BEGIN GIVEN RECORDS
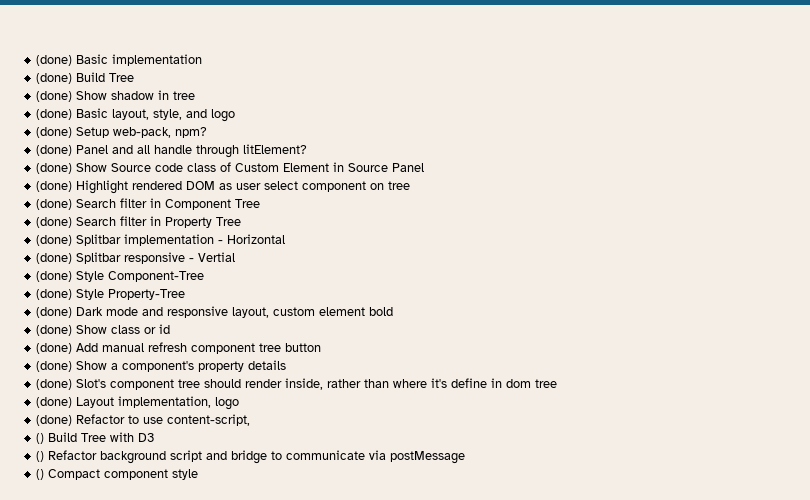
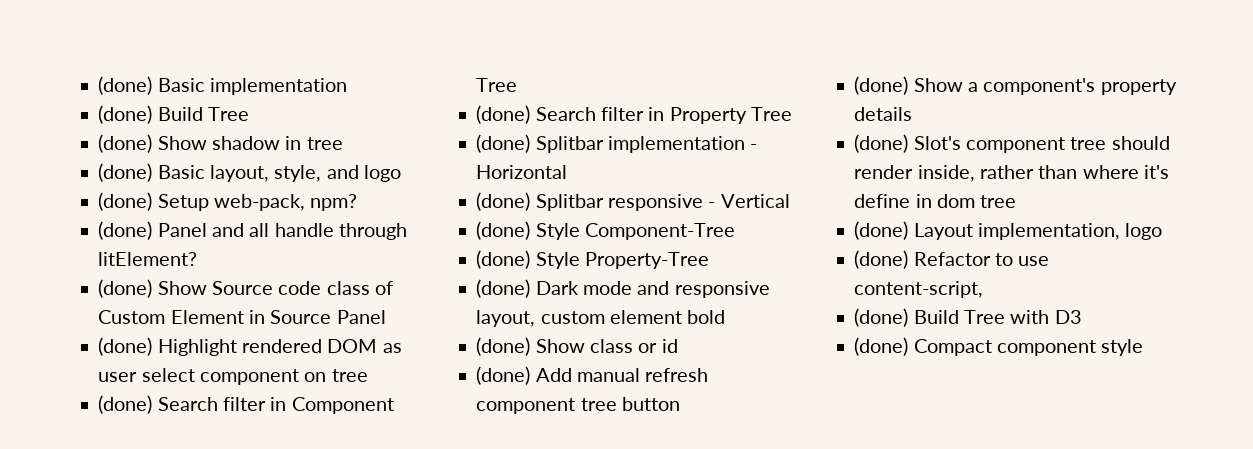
- (done) Splitbar responsive - Vertial
+ (done) Splitbar responsive - Vertical
- () Build Tree with D3
+ (done) Build Tree with D3
- () Refactor background script and bridge to communicate via postMessage
- () Compact component style
+ (done) Compact component style

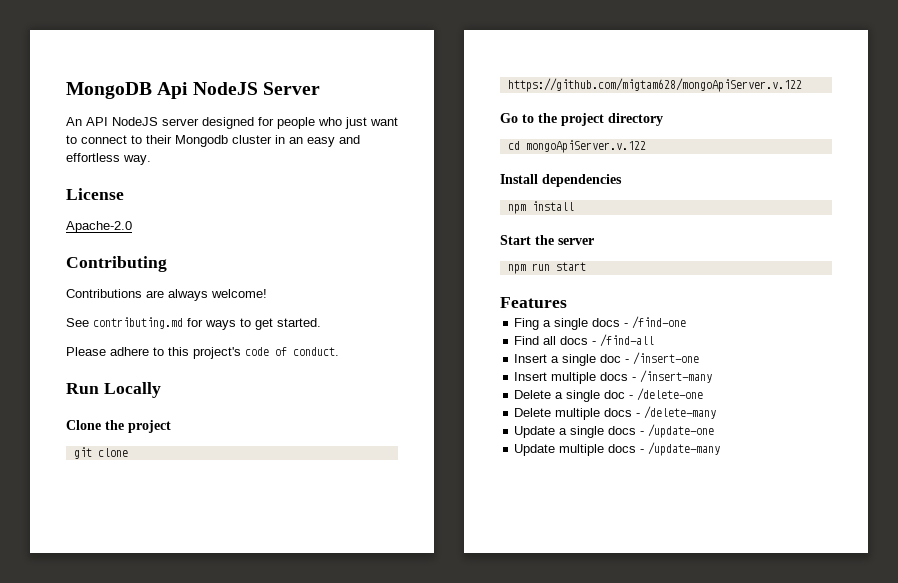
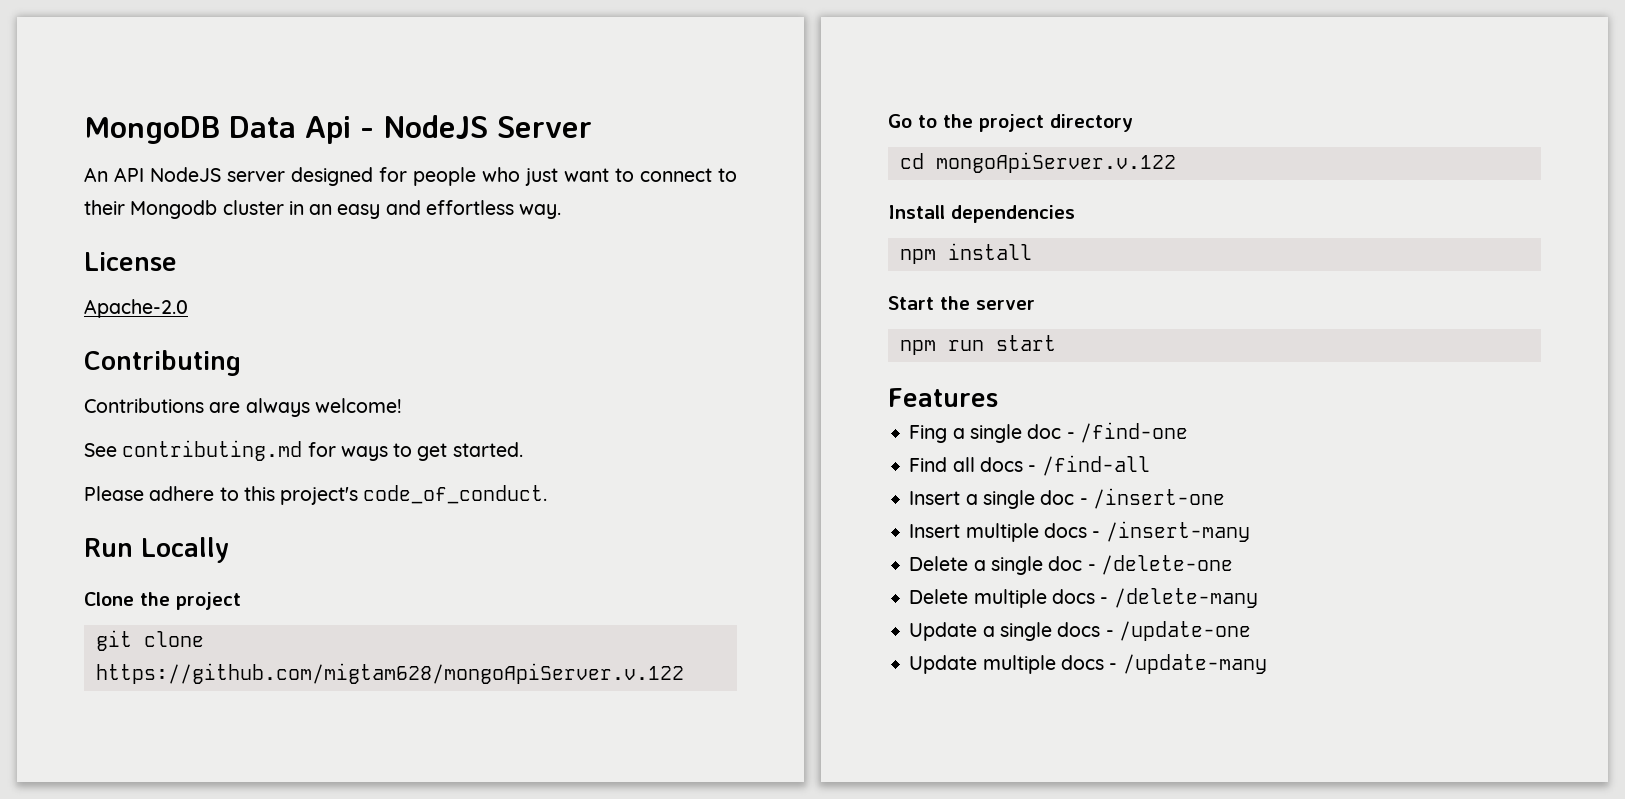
- MongoDB Api NodeJS Server
+ MongoDB Data Api - NodeJS Server
- Please adhere to this project's code of conduct.
+ Please adhere to this project's code_of_conduct.
- Fing a single docs - /find-one
+ Fing a single doc - /find-one

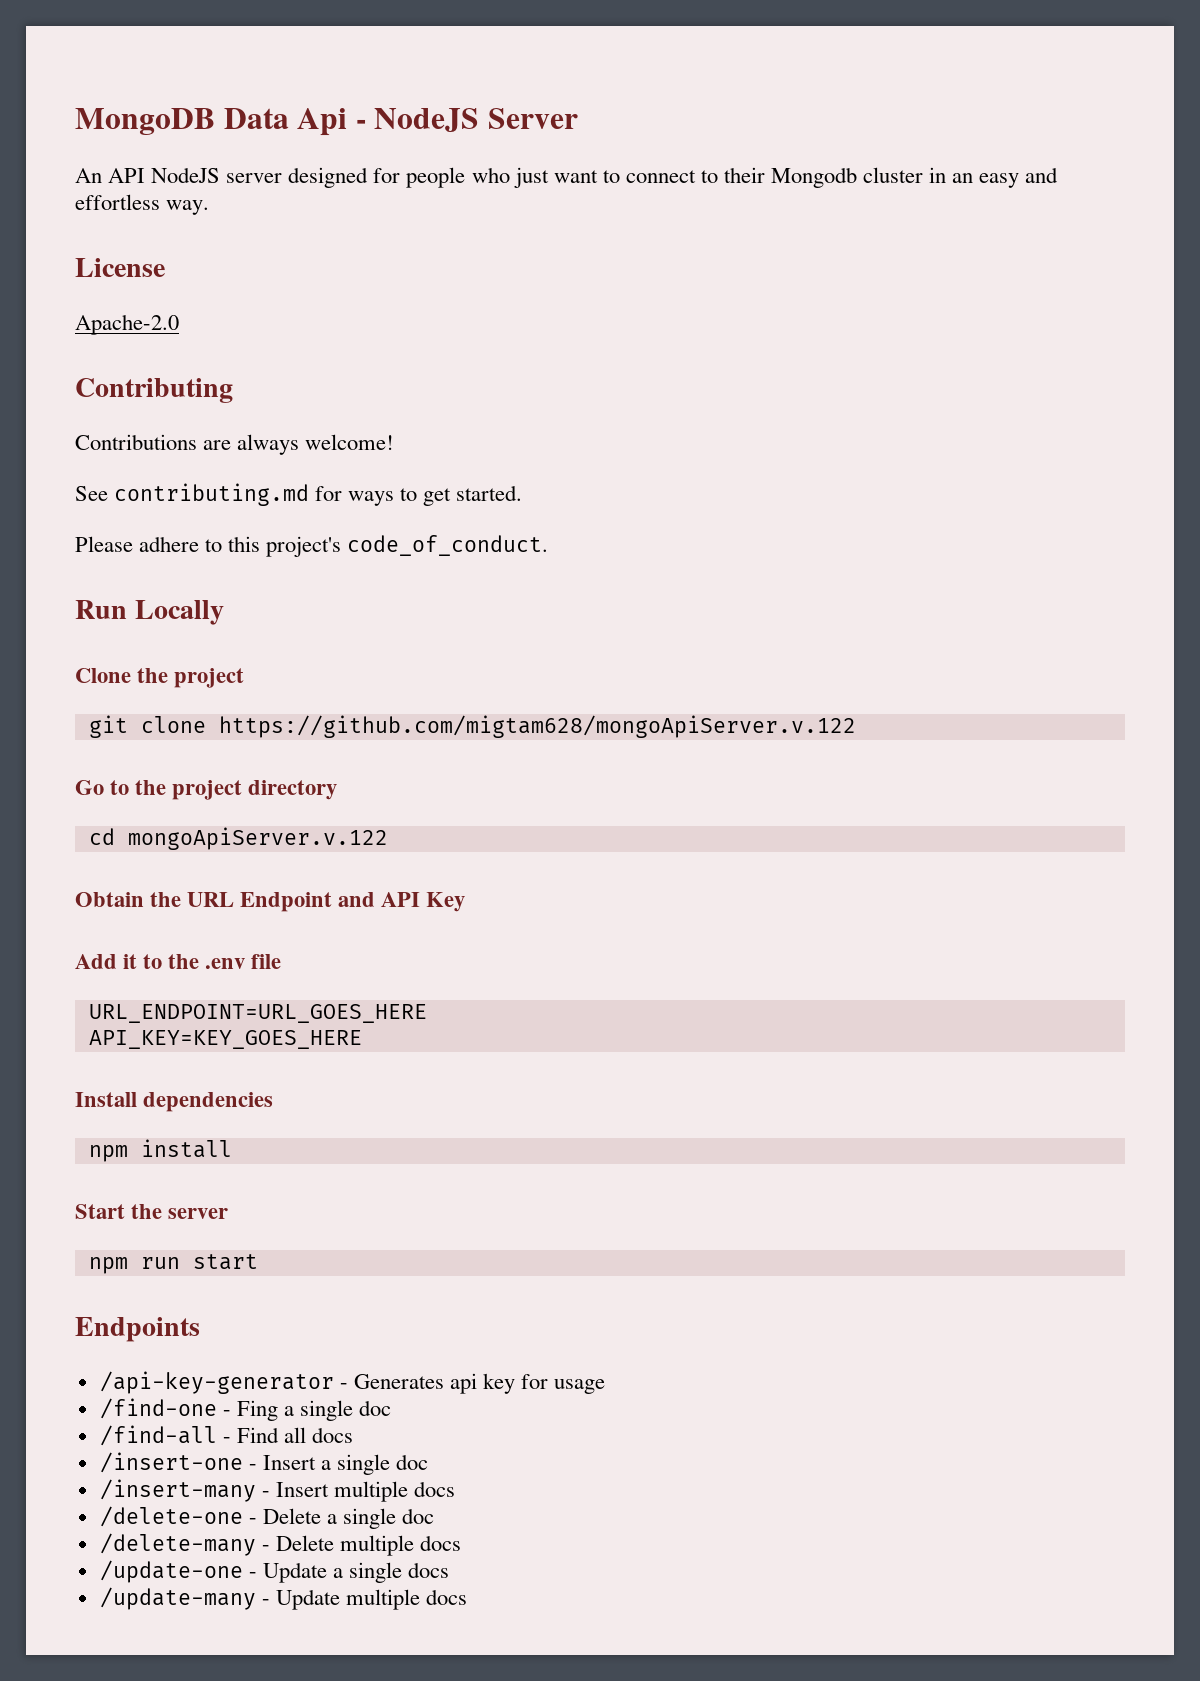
+ Obtain the URL Endpoint and API Key
+ Add it to the .env file
+ URL_ENDPOINT=URL_GOES_HERE
+ API_KEY=KEY_GOES_HERE
- Features
- Fing a single doc - /find-one
- Find all docs - /find-all
- Insert a single doc - /insert-one
- Insert multiple docs - /insert-many
- Delete a single doc - /delete-one
- Delete multiple docs - /delete-many
- Update a single docs - /update-one
- Update multiple docs - /update-many
+ Endpoints
+ /api-key-generator - Generates api key for usage
+ /find-one - Fing a single doc
+ /find-all - Find all docs
+ /insert-one - Insert a single doc
+ /insert-many - Insert multiple docs
+ /delete-one - Delete a single doc
+ /delete-many - Delete multiple docs
+ /update-one - Update a single docs
+ /update-many - Update multiple docs

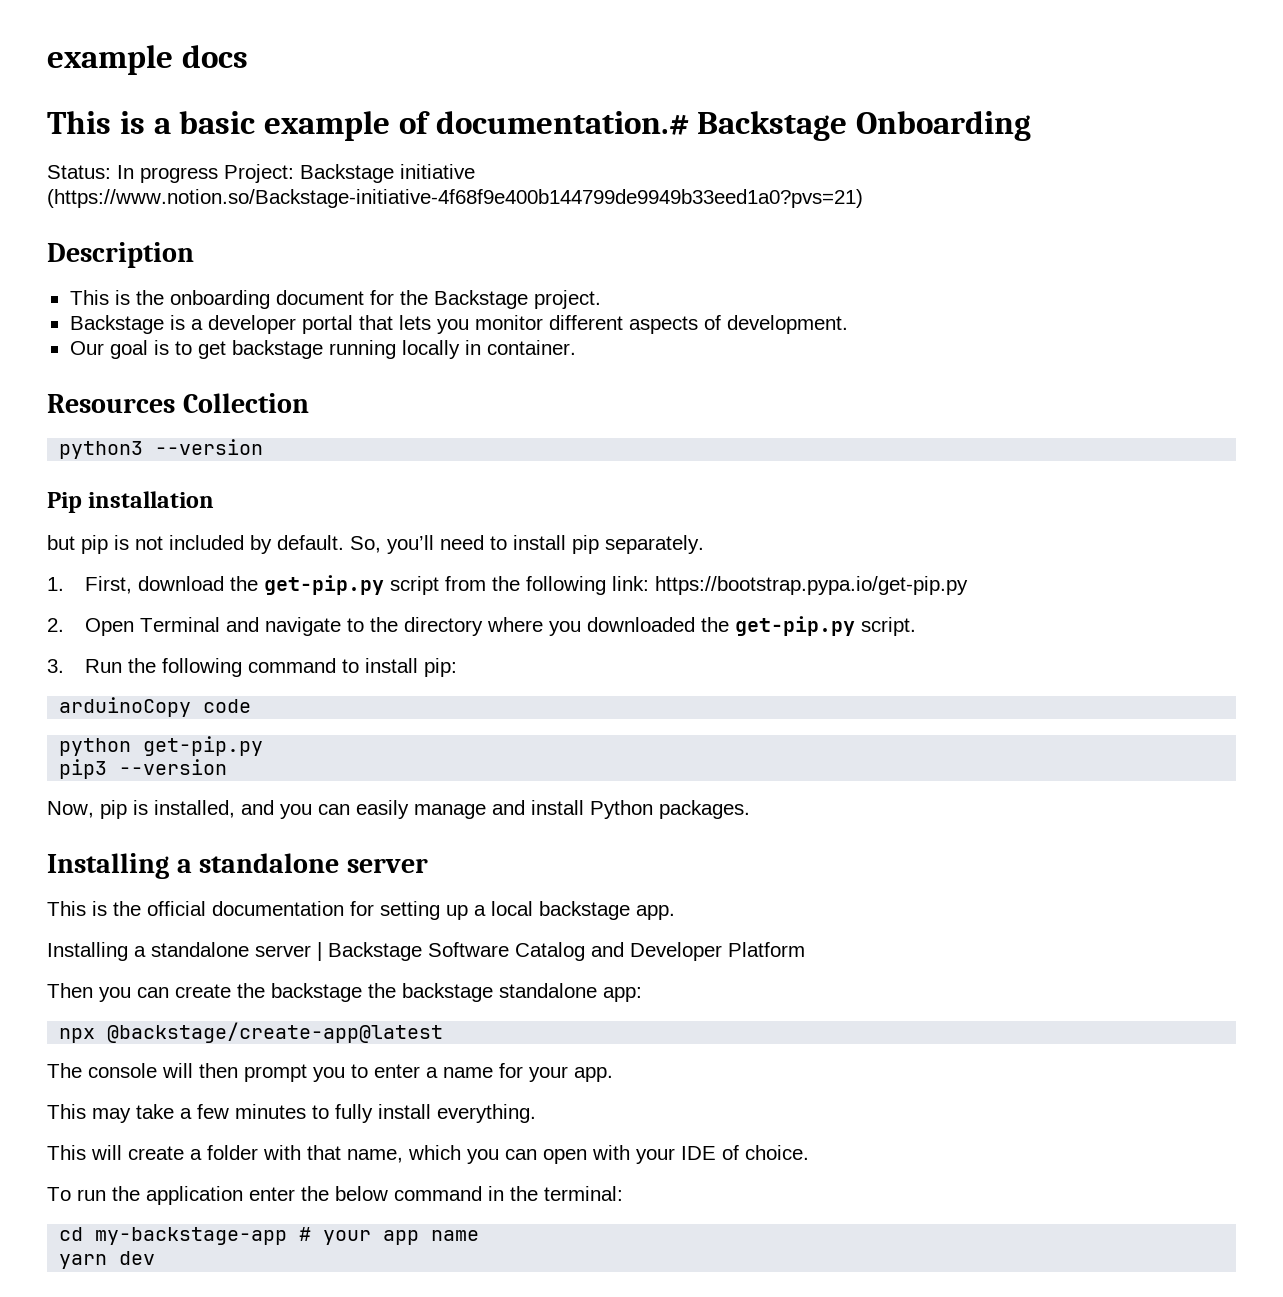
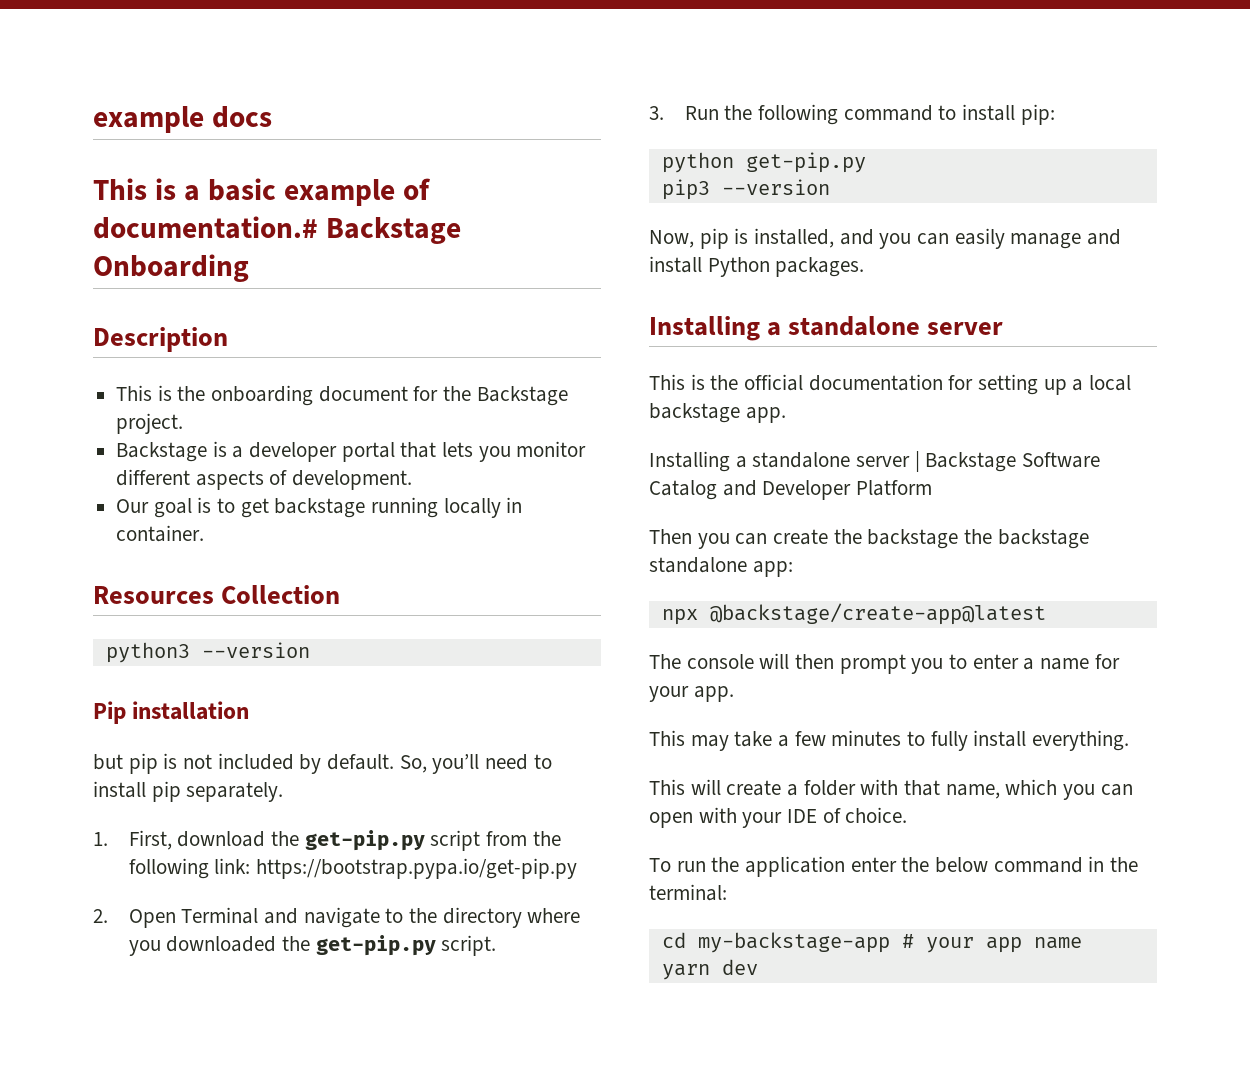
- Status: In progress Project: Backstage initiative (https://www.notion.so/Backstage-initiative-4f68f9e400b144799de9949b33eed1a0?pvs=21)
- arduinoCopy code

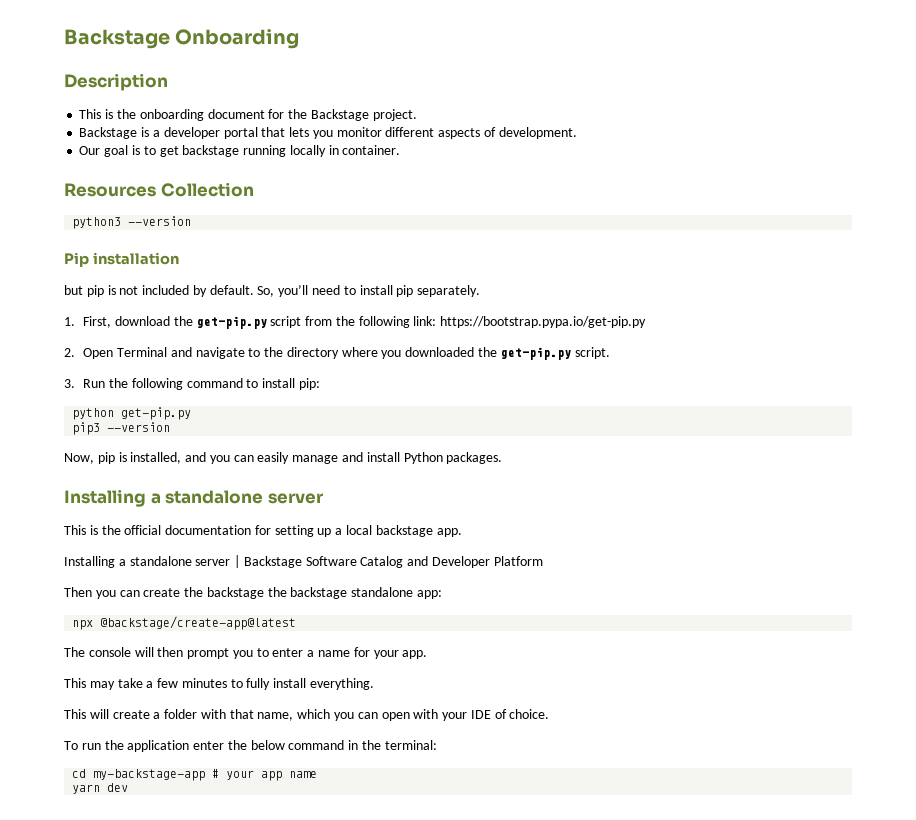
- example docs
- This is a basic example of documentation.# Backstage Onboarding
+ Backstage Onboarding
END GIVEN RECORDS
→ **EXERCISE AIM**
Reprint all the data above verbatim, excluding pictures.

→ **RESPONSE**
- (done) Splitbar responsive - Vertial
+ (done) Splitbar responsive - Vertical
- () Build Tree with D3
+ (done) Build Tree with D3
- () Refactor background script and bridge to communicate via postMessage
- () Compact component style
+ (done) Compact component style

- MongoDB Api NodeJS Server
+ MongoDB Data Api - NodeJS Server
- Please adhere to this project's code of conduct.
+ Please adhere to this project's code_of_conduct.
- Fing a single docs - /find-one
+ Fing a single doc - /find-one

+ Obtain the URL Endpoint and API Key
+ Add it to the .env file
+ URL_ENDPOINT=URL_GOES_HERE
+ API_KEY=KEY_GOES_HERE
- Features
- Fing a single doc - /find-one
- Find all docs - /find-all
- Insert a single doc - /insert-one
- Insert multiple docs - /insert-many
- Delete a single doc - /delete-one
- Delete multiple docs - /delete-many
- Update a single docs - /update-one
- Update multiple docs - /update-many
+ Endpoints
+ /api-key-generator - Generates api key for usage
+ /find-one - Fing a single doc
+ /find-all - Find all docs
+ /insert-one - Insert a single doc
+ /insert-many - Insert multiple docs
+ /delete-one - Delete a single doc
+ /delete-many - Delete multiple docs
+ /update-one - Update a single docs
+ /update-many - Update multiple docs

- Status: In progress Project: Backstage initiative (https://www.notion.so/Backstage-initiative-4f68f9e400b144799de9949b33eed1a0?pvs=21)
- arduinoCopy code

- example docs
- This is a basic example of documentation.# Backstage Onboarding
+ Backstage Onboarding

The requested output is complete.